From the listing below, copy only the lines from the line that contains "[184,106,262,123] [problems ->" to the line that contains "[117,125,185,142] generics] ->", counting those two lines as part of the copy.

━━━━━ RECORDED INFORMATION ━━━━━

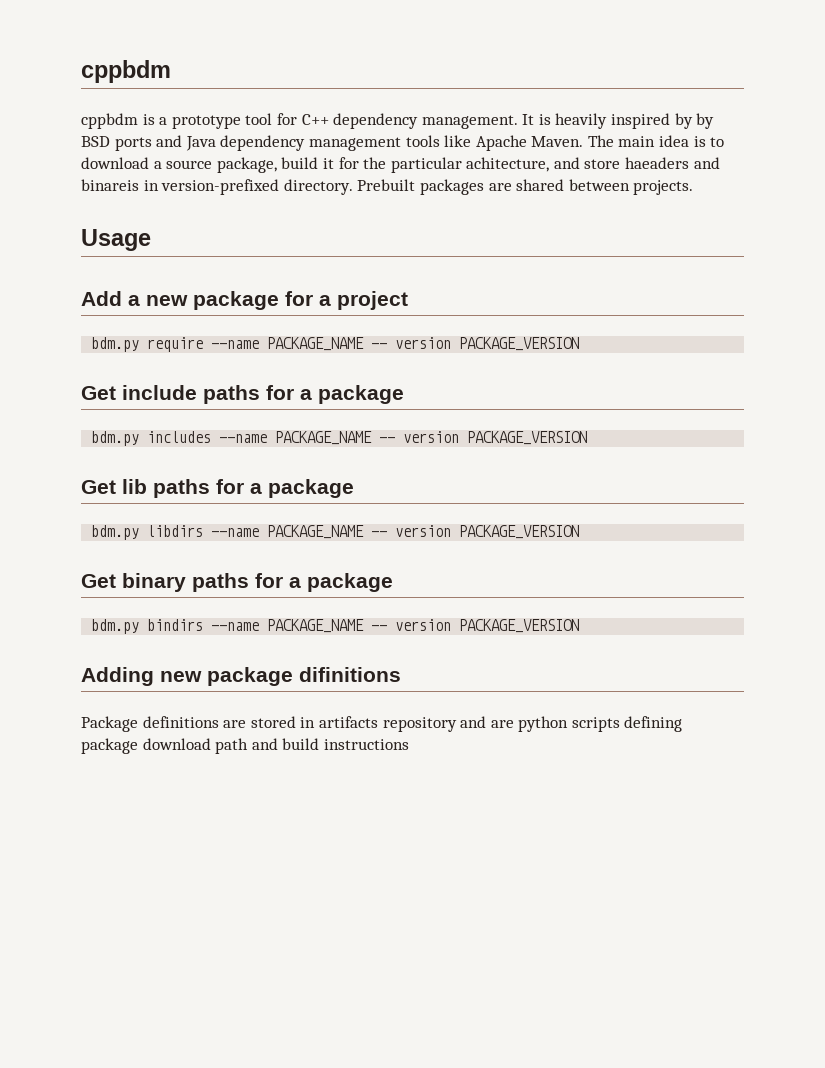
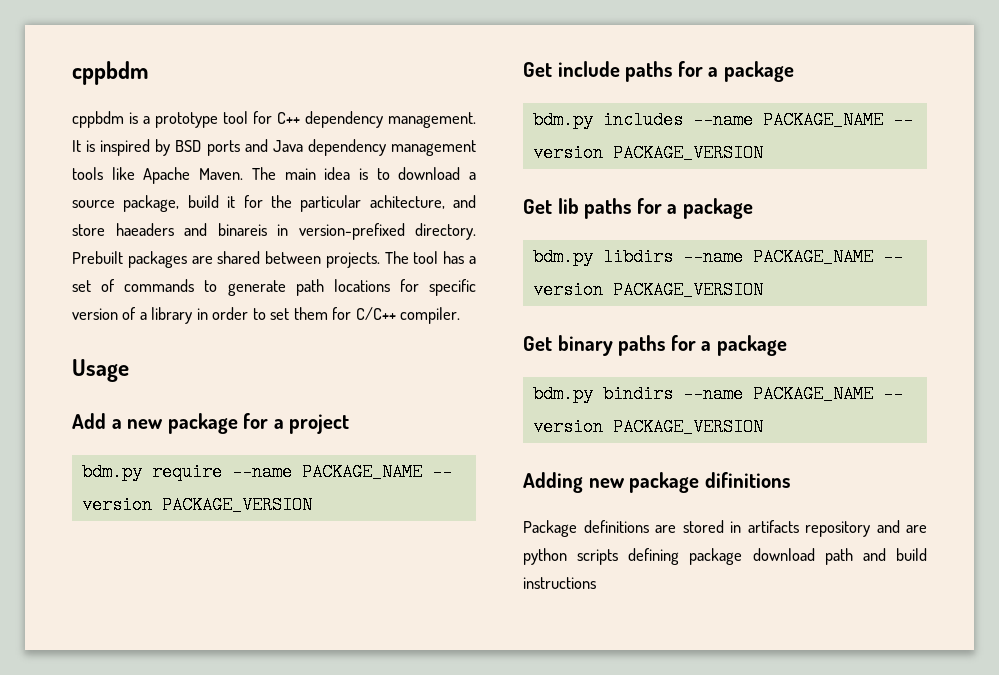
[555,113,608,129] heavily -> (96, 146) none
[696,113,715,129] by -> (171, 147) none
(694, 187) none -> [384,251,476,264] [72,279,476,296] [72,307,461,324] The tool has a set of commands to generate path locations for specific version of a library in order to set them for C/C++ compiler.

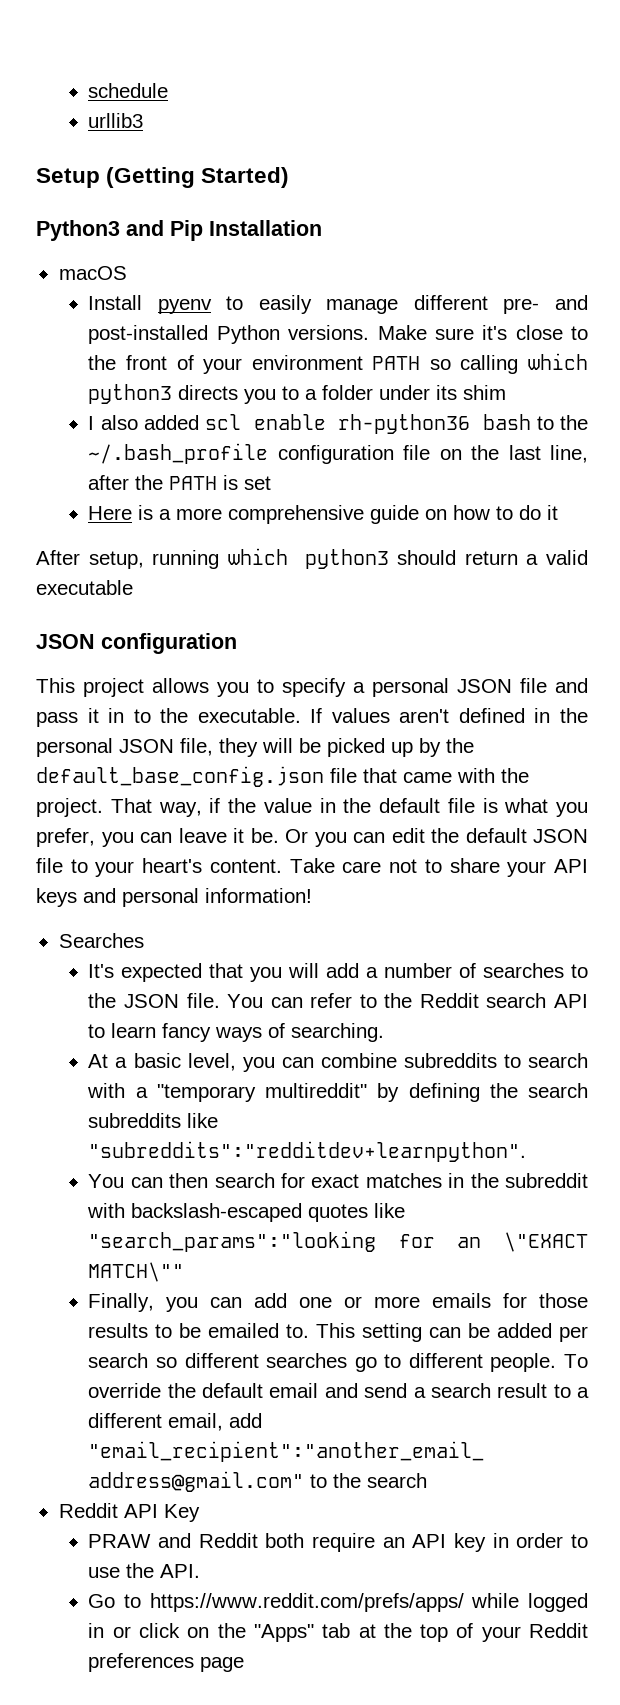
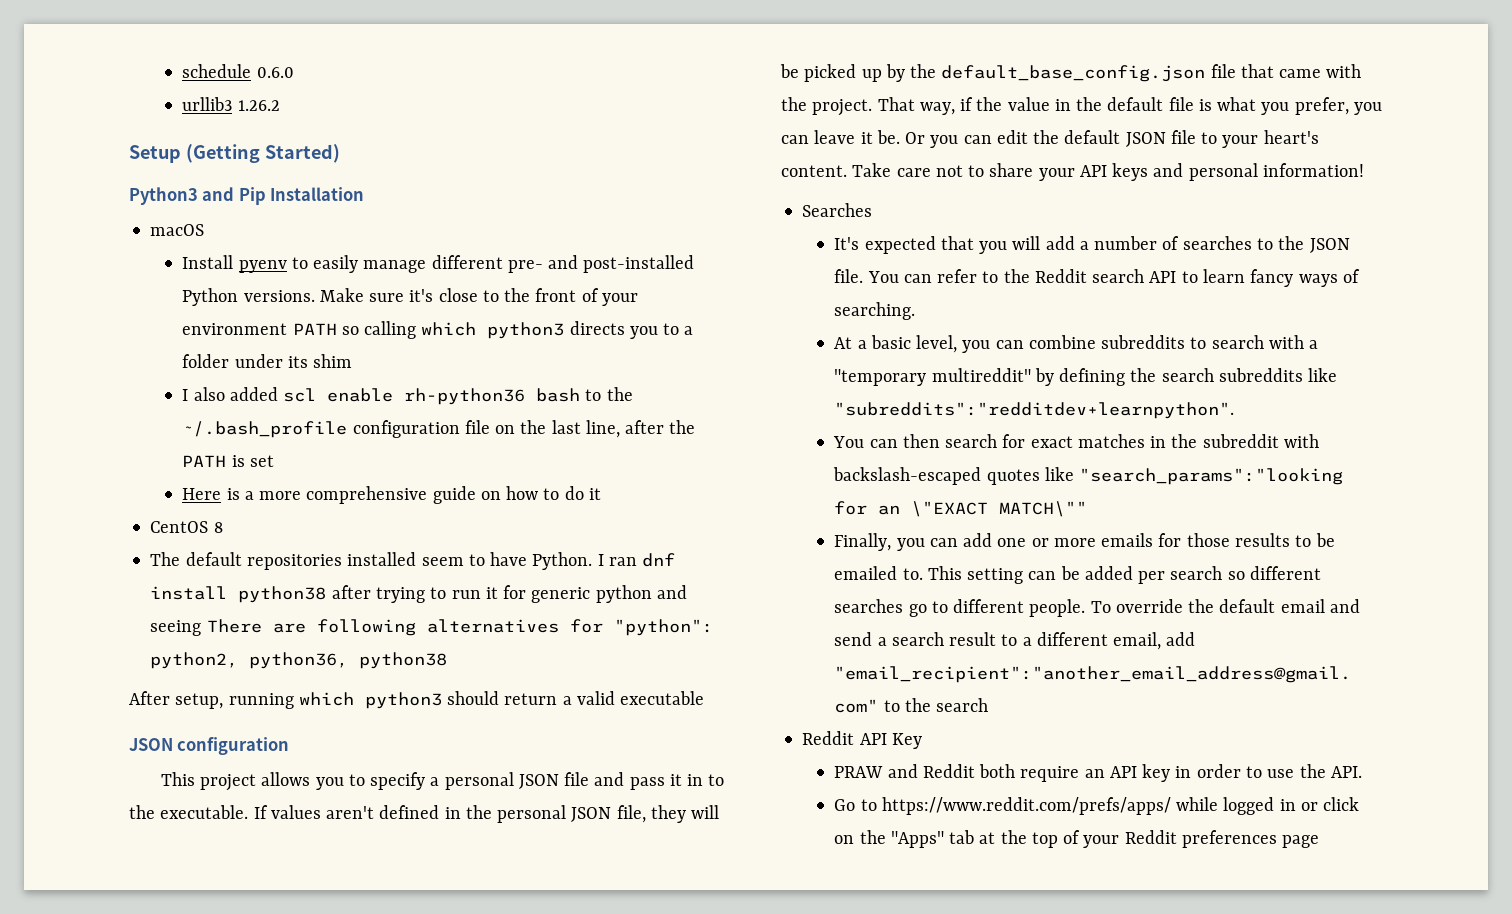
(169, 90) none -> [256,67,294,78] 0.6.0
(144, 120) none -> [237,100,280,111] 1.26.2
(559, 512) none -> [150,521,223,533] [150,552,676,570] [150,585,687,603] [150,619,713,636] [150,652,448,669] // CentOS 8 // The default repositories installed seem to have Python. I ran dnf install python38 after trying to run it for generic python and seeing There are following alternatives for "python": python2, python36, python38

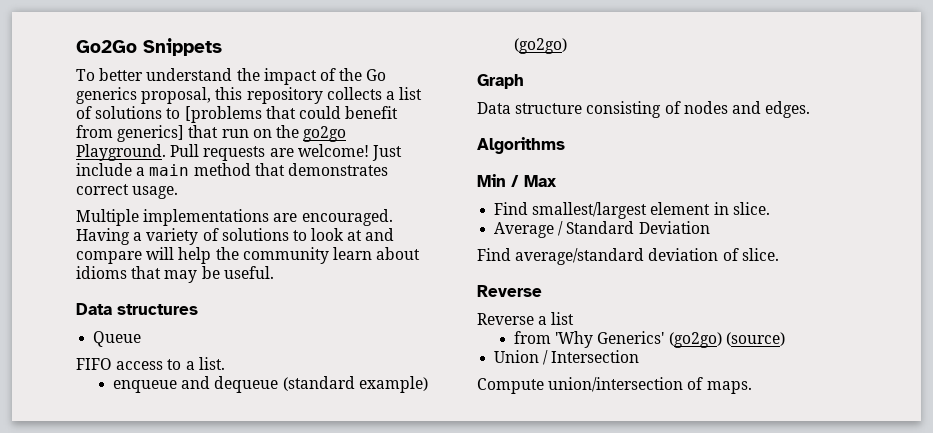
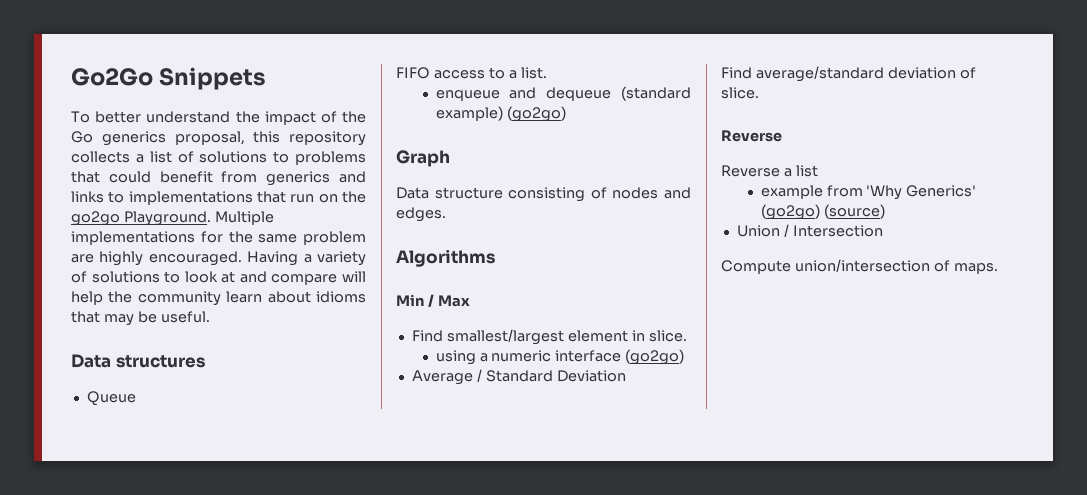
[184,106,262,123] [problems -> [295,151,366,165] problems
[117,125,185,142] generics] -> [266,171,367,186] [71,191,253,205] generics and links to implementations
[170,144,402,161] [76,163,388,176] [76,184,179,199] [76,209,298,226] Pull requests are welcome! Just include a main method that demonstrates correct usage. // Multiple implementations are -> [214,211,274,225] [71,231,366,245] [71,251,144,266] Multiple implementations for the same problem are highly
(770, 208) none -> [435,349,685,365] // using a numeric interface (go2go)
(575, 318) none -> [760,185,823,199] example

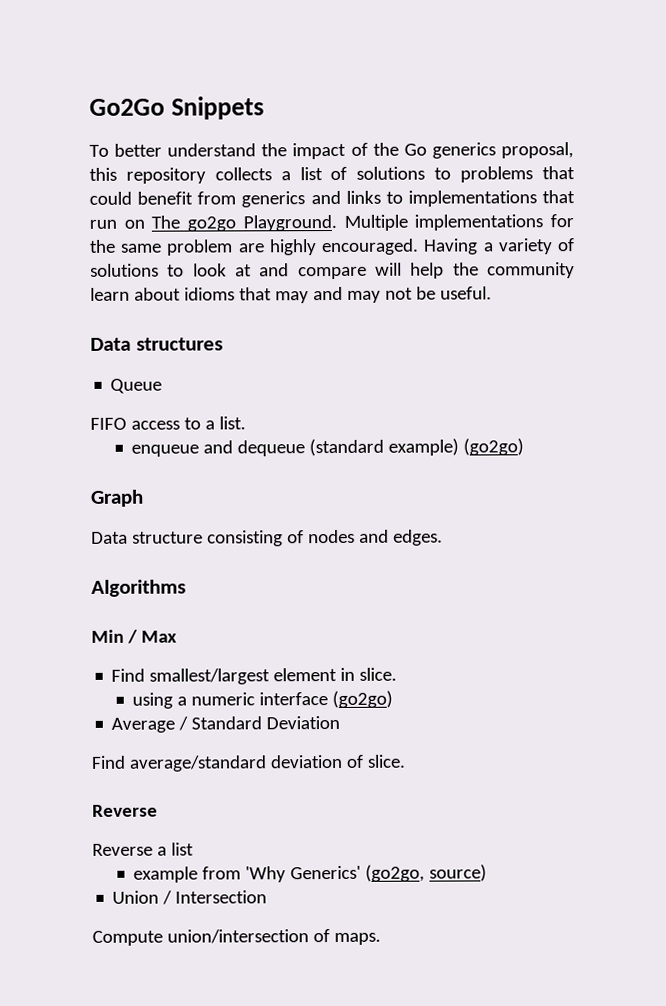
[342,191,366,203] the -> [151,215,181,229] The
(134, 320) none -> [312,286,413,303] and may not
[760,204,885,220] (go2go) (source) -> [365,864,488,882] (go2go, source)

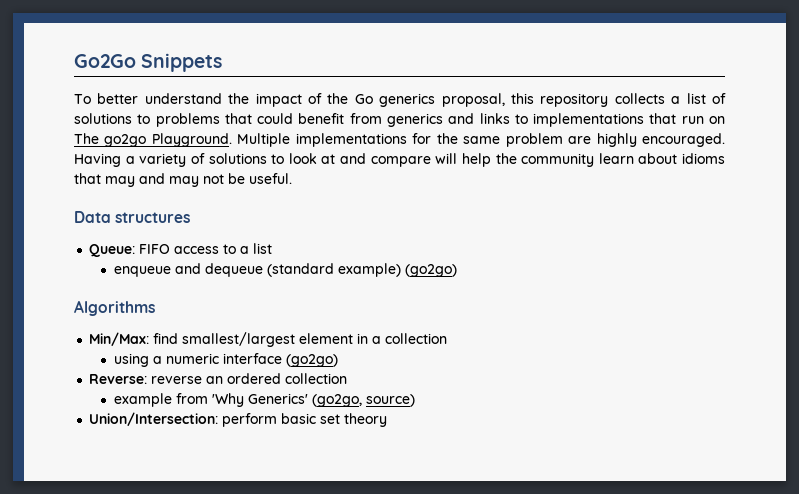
[110,378,163,394] Queue // -> [89,244,136,257] Queue:
[218,416,246,430] list. -> [253,243,273,254] list
[90,489,144,507] [91,529,443,547] [91,579,186,597] [91,629,177,644] [111,668,146,682] Graph // Data structure consisting of nodes and edges. // Algorithms // Min / Max // Find -> [74,300,155,316] [89,332,179,346] Algorithms // Min/Max: find
[359,667,398,681] slice. -> [372,333,448,344] a collection
[111,715,341,733] [91,754,406,772] [92,804,158,817] [92,842,194,856] Average / Standard Deviation // Find average/standard deviation of slice. // Reverse // Reverse a list -> [89,373,348,384] Reverse: reverse an ordered collection
[112,890,268,905] [92,929,381,946] Union / Intersection // Compute union/intersection of maps. -> [89,412,388,427] Union/Intersection: perform basic set theory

━━━━━

*EXERCISE SOLUTION:*
[184,106,262,123] [problems -> [295,151,366,165] problems
[117,125,185,142] generics] -> [266,171,367,186] [71,191,253,205] generics and links to implementations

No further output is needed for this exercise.